W kroczeniu drogą do doskonałości musimy pokonać świat, szatana i ciało (zmysły). Łatwo się radzi i pisze, ale trudniej to wykonać. Dla dążących do świętości dużym problemem są wyrzuty sumienia...
Ja mam wszystko przebaczone, ale stare grzechy mogą być przypominane z miłości, aby ujrzeć łaskę Boga Ojca...wówczas krzyczę: „Tato! Tato!”. Tyle i aż tyle, bo nasze serce jest zbyt słabe...tak właśnie było teraz, tuż po przebudzeniu.
Po wstaniu, przed Mszą św. przeczytałem moje wczorajsze świadectwo wiary: za kręcących się w kółko. Padłem na kolana i podziękowałem Duchowi Świętemu za pomoc, bo demon podpowiadał, że zapiszę wszystko w nocy. Jest pewne, że wówczas spałbym jak kamień pozbawiony tej porannej radości...

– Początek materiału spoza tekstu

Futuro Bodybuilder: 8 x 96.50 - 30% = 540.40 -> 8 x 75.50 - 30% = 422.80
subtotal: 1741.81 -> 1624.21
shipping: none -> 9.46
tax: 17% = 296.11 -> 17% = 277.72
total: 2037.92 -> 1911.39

Większość myśli że szatan namawia do złego, a przecież zdemaskowałby się. Jego działanie każdy może ujrzeć na działaniu "naszego człowieka w Moskwie": szkodzić, szkodzić i jeszcze raz szkodzić! U mnie sprawia zamieszanie, rozdrażnienie i może sprowokować do jakiegoś wybuchu. Teraz wiem o tym, ale w dawnych czasach w złości wychodziłem z domu...trzaskając drzwiami.

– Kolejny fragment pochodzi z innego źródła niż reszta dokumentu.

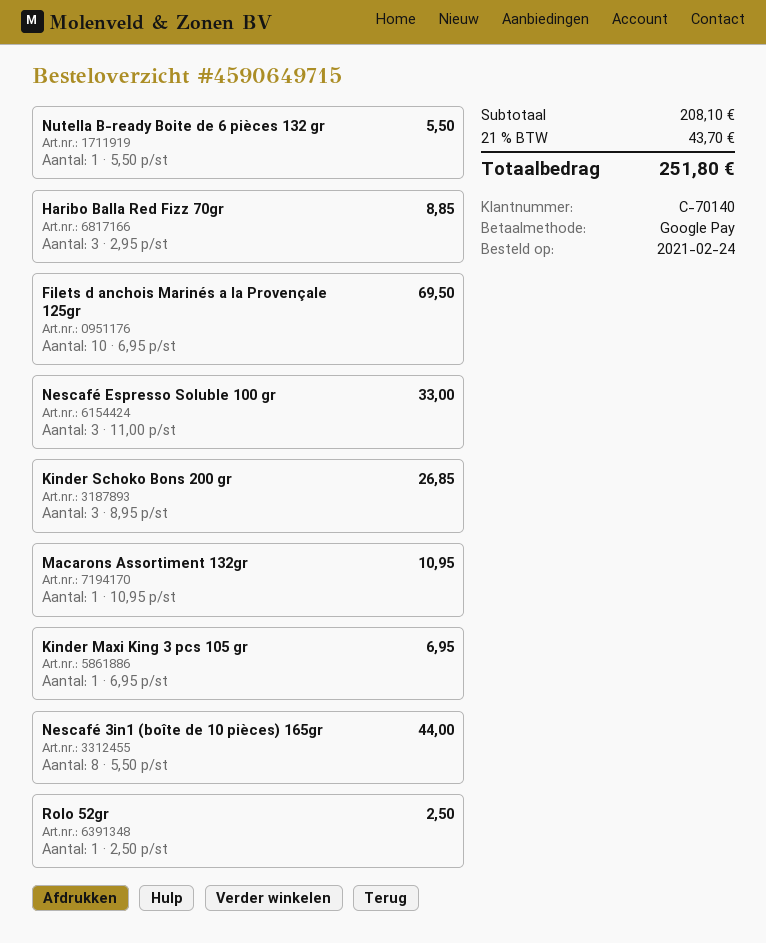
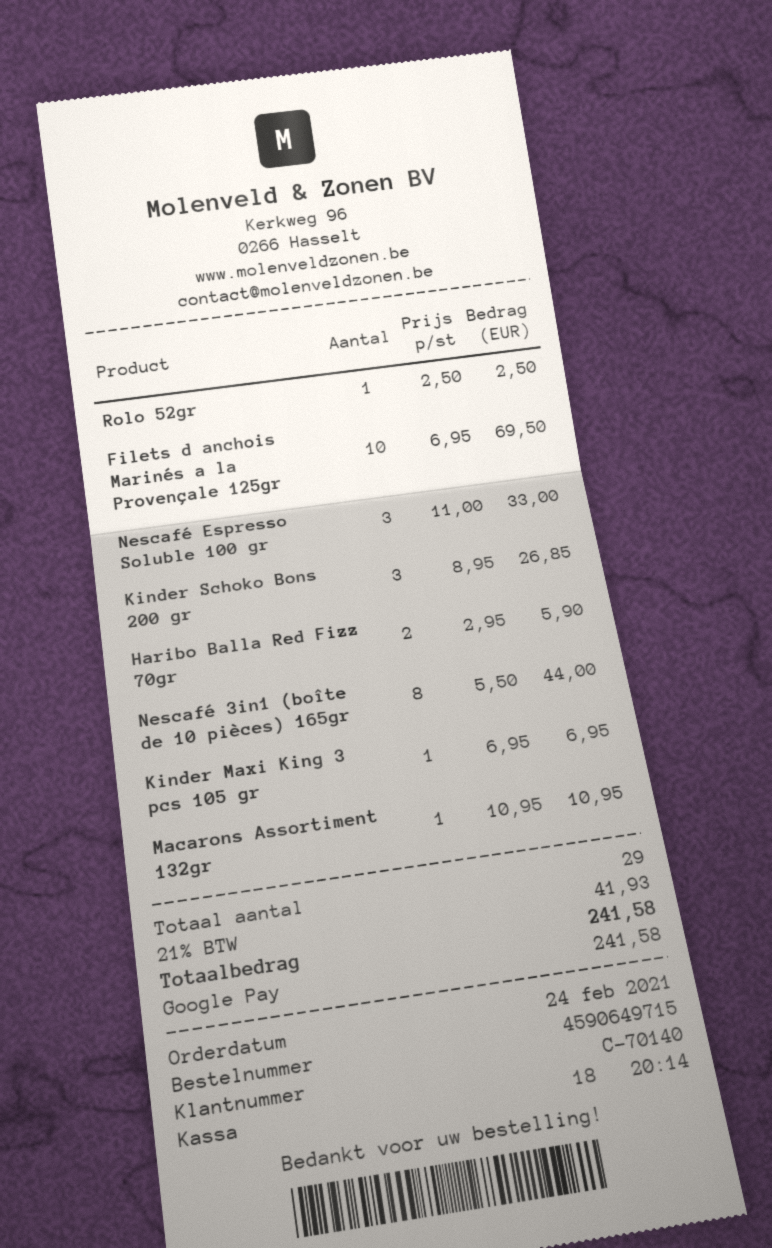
Nutella B-ready Boite de 6 pièces 132 gr: 1 x 5.50 = 5.50 -> none
Haribo Balla Red Fizz 70gr: 3 x 2.95 = 8.85 -> 2 x 2.95 = 5.90
tax: 21% = 43.70 -> 21% = 41.93
total: 251.80 -> 241.58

Jest oczywiste że tak może działać na posłusznym jemu, złemu człowiekowi, a szczególnie mającemu władzę i chęć do na napadania na słabszych. Znajoma powiedziała, że przesadą jest mówienie o tym, że namawia do złego w małych sprawach, a ja dodałem że także do „dobrego” (spanie, a nawet „zamiatanie” zamiast uczestnictwa w Mszy św.). Sprawdź to na sobie, a będziesz wiedział, bo wszystko poznajemy po owocach.

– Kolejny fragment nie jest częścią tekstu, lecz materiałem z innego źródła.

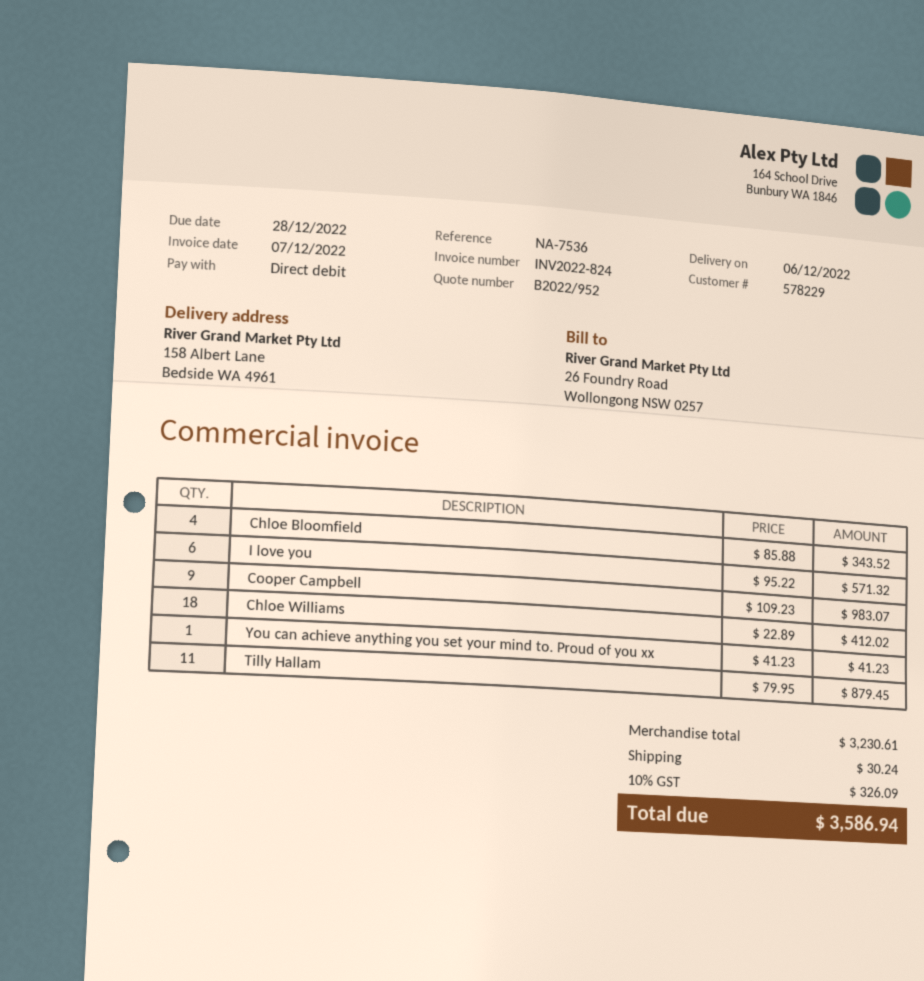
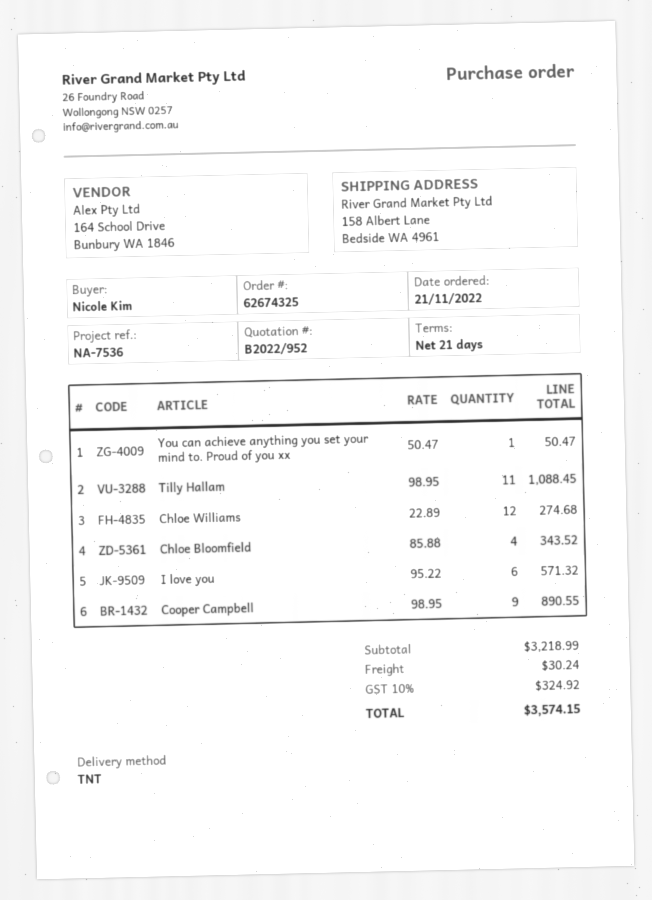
Cooper Campbell: 9 x 109.23 = 983.07 -> 9 x 98.95 = 890.55
Chloe Williams: 18 x 22.89 = 412.02 -> 12 x 22.89 = 274.68
You can achieve anything you set your mind to. Proud of you xx: 1 x 41.23 = 41.23 -> 1 x 50.47 = 50.47
Tilly Hallam: 11 x 79.95 = 879.45 -> 11 x 98.95 = 1088.45
subtotal: 3230.61 -> 3218.99
tax: 10% = 326.09 -> 10% = 324.92
total: 3586.94 -> 3574.15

Tak się stało, że wczoraj i dzisiaj siedziałem podczas spotkania z Panem Jezusem na ławeczce w słoneczku przy śpiewających ptaszkach, ciężko pracujących mrówkach i Słowie płynącym z głośnika kościelnego.
W serce wpadły słowa św. Pawła o ludzie Bożym...stadzie w które „wejdą (…) wilki drapieżne” (…) Także spośród was samych powstaną ludzie, którzy głosić będą przewrotne nauk (...)”.
Psalmista wołał (w Ps 100,1-5), że jesteśmy „ludem Pana i Jego owcami (…) On sam nas stworzył (…) W Jego bramy wstępujcie z dziękczynieniem (…) Jego łaska trwa na wieki”.
Natomiast Pan Jezus potwierdził: „Ja jestem dobrym pasterzem i znam owce moje, a moje Mnie znają, podobnie jak Mnie zna Ojciec, a Ja znam Ojca”. W Ołtarzu św. naszego kościoła mamy Jego wielką figurę...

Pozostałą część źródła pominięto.